Historically Bad Playoff Rotations
Last night, I felt compelled to write a brief post discussing the drastic woes of the Philadelphia Phillies pitching staff. None of their five starters had an ERA below 5.35 and the triumvirate of Brett Myers, Jamie Moyer, and Joe Blanton had surrendered more home runs between them than just about half of the teams in the entire sport. In spite of these horrendous numbers, the Phillies still occupy first place in the NL East. The kneejerk reaction to this combination is to suggest that either the starters will regress or else the team will not make the playoffs.
Curious, I posed a question at the end of the post wondering if anyone could recall similarly poor numbers from a starting rotation that went onto win the division or the wild card berth. The teams brought up in the comments thread were the 1999 Texas Rangers and the 2000 Chicago White Sox. Frequent commenter Kincaid compiled the numbers showing that six Rangers starters with a minimum of 15 starts ranged from 4.56 to 8.60 in the ERA department. The six White Sox starters with a minimum of 13 starts ranged from a 3.79 ERA to one of 6.46, not quite as bad.
The issue with looking solely at the numbers of the individuals is that we are using the current context to look at past numbers.

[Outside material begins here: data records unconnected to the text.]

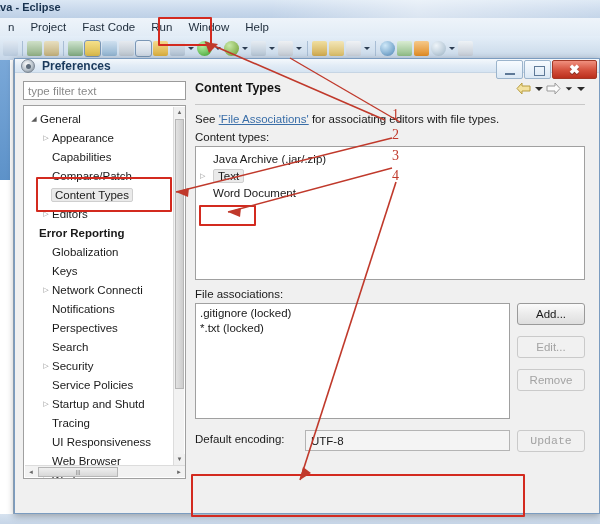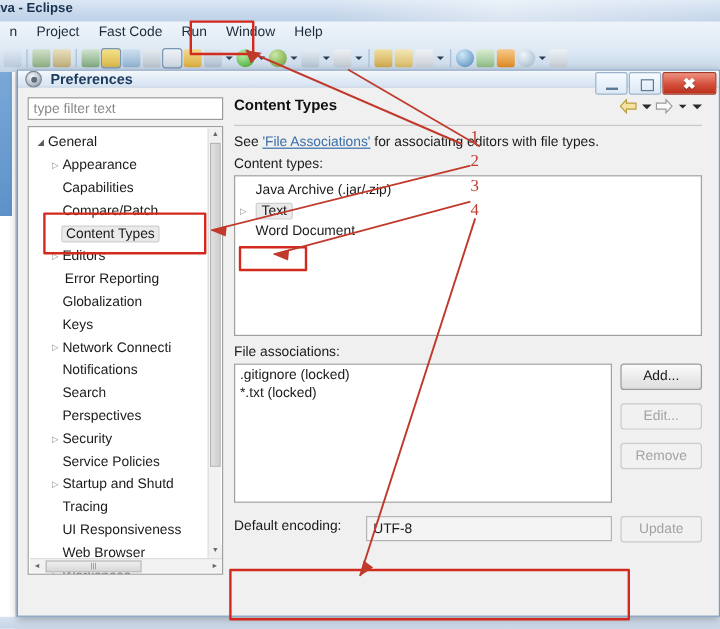--- a/index.html
+++ b/index.html
@@ -239,21 +239,21 @@
   }
   .btn.disabled { color: #a3a3a3; background: #f1f1f1; border-color: #cacaca; }
 
   .enc-row { position: relative; margin-top: 11px; height: 22px; }
   .enc-label { position: absolute; left: 0; top: 3px; font-size: 11.5px; color: #1a1a1a; text-align: right; }
   .enc-field {
     position: absolute; left: 110px; top: 0; width: 205px; height: 21px;
     background: #f4f4f4; border: 1px solid #b4b4b4;
     font-size: 11.5px; color: #1a1a1a; padding: 2px 5px; line-height: 16px;
   }
-  .enc-btn { position: absolute; right: 0; top: 0; margin-bottom: 0; }
+  .enc-btn { position: absolute; right: 0; top: 0; margin-bottom: 0; font-family: Liberation Mono, monospace; }
 
   
   .anno-layer {
     position: absolute; left: 0; top: 0; width: 600px; height: 524px;
     pointer-events: none;
   }
   .anno-box {
     position: absolute; border: 2.5px solid #d32a1f; border-radius: 1px;
   }
   .anno-num {
@@ -362,21 +362,21 @@
                 <span class="lbl">Compare/Patch</span>
               </div>
               <div class="tree-row selected" style="padding-left: 16px;">
                 <span class="twisty"></span>
                 <span class="lbl">Content Types</span>
               </div>
               <div class="tree-row" style="padding-left: 16px;">
                 <span class="twisty">▷</span>
                 <span class="lbl">Editors</span>
               </div>
-              <div class="tree-row" style="padding-left: 18px;">
+              <div class="tree-row" style="padding-left: 3px; font-weight: bold;">
                 <span class="twisty"></span>
                 <span class="lbl">Error Reporting</span>
               </div>
               <div class="tree-row" style="padding-left: 16px;">
                 <span class="twisty"></span>
                 <span class="lbl">Globalization</span>
               </div>
               <div class="tree-row" style="padding-left: 16px;">
                 <span class="twisty"></span>
                 <span class="lbl">Keys</span>
@@ -384,25 +384,25 @@
               <div class="tree-row" style="padding-left: 16px;">
                 <span class="twisty">▷</span>
                 <span class="lbl">Network Connecti</span>
               </div>
               <div class="tree-row" style="padding-left: 16px;">
                 <span class="twisty"></span>
                 <span class="lbl">Notifications</span>
               </div>
               <div class="tree-row" style="padding-left: 16px;">
                 <span class="twisty"></span>
+                <span class="lbl">Perspectives</span>
+              </div>
+              <div class="tree-row" style="padding-left: 16px;">
+                <span class="twisty"></span>
                 <span class="lbl">Search</span>
-              </div>
-              <div class="tree-row" style="padding-left: 16px;">
-                <span class="twisty"></span>
-                <span class="lbl">Perspectives</span>
               </div>
               <div class="tree-row" style="padding-left: 16px;">
                 <span class="twisty">▷</span>
                 <span class="lbl">Security</span>
               </div>
               <div class="tree-row" style="padding-left: 16px;">
                 <span class="twisty"></span>
                 <span class="lbl">Service Policies</span>
               </div>
               <div class="tree-row" style="padding-left: 16px;">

Last season, the NL averaged a 4.30 ERA with the AL not too far behind at 4.36. Certainly, the teams discussed above look awful when placed in the context of the 2008 season, but that is the wrong context. We need to compare these teams and players to the year in which they made the playoffs.
In 1999, the AL ERA sat at 4.87, about a half-run worse than last season. The next season it slightly rose to 4.92. Therefore, when Rick Helling and Aaron Sele posted ERAs of 4.84 and 4.79, respectively, in 1999, they were essentially average at worst.
With this idea in mind, I linked together my Lahman and Retrosheet databases in order to do the following:
a) Calculate AVG ERA for each league in each year
b) Create a table with all starters making at least 12 starts in a season on a team that either won the division or the wild card
c) Compare the ERAs of each individual in each rotation to the league average in that specific season
d) Pool all of those with ERAs at least 0.10 runs worse than the average into a new table
I then told the database to count the number of pitchers for each team and year and sort by the highest number. Since 1969, there have been 170 teams to make the playoffs with at least one pitcher fitting the above criteria. The 170 teams broke down like this:
1 Pitcher: 76
2 Pitcher: 59
3 Pitcher: 26
4 Pitcher: 8
5 Pitcher: 1
One team over the last 40 seasons to make the playoffs featured five starting pitchers with below average ERA marks: the 2006 St. Louis Cardinals, who went onto win the World Series! Now, the numbers here are not entirely perfect in the sense that only one of these pitchers, Jason Marquis, made more than 17 starts. The other pitchers here–Mark Mulder, Sidney Ponson, Jeff Weaver (in his StL stint), and Anthony Reyes–all made 17 or fewer starts.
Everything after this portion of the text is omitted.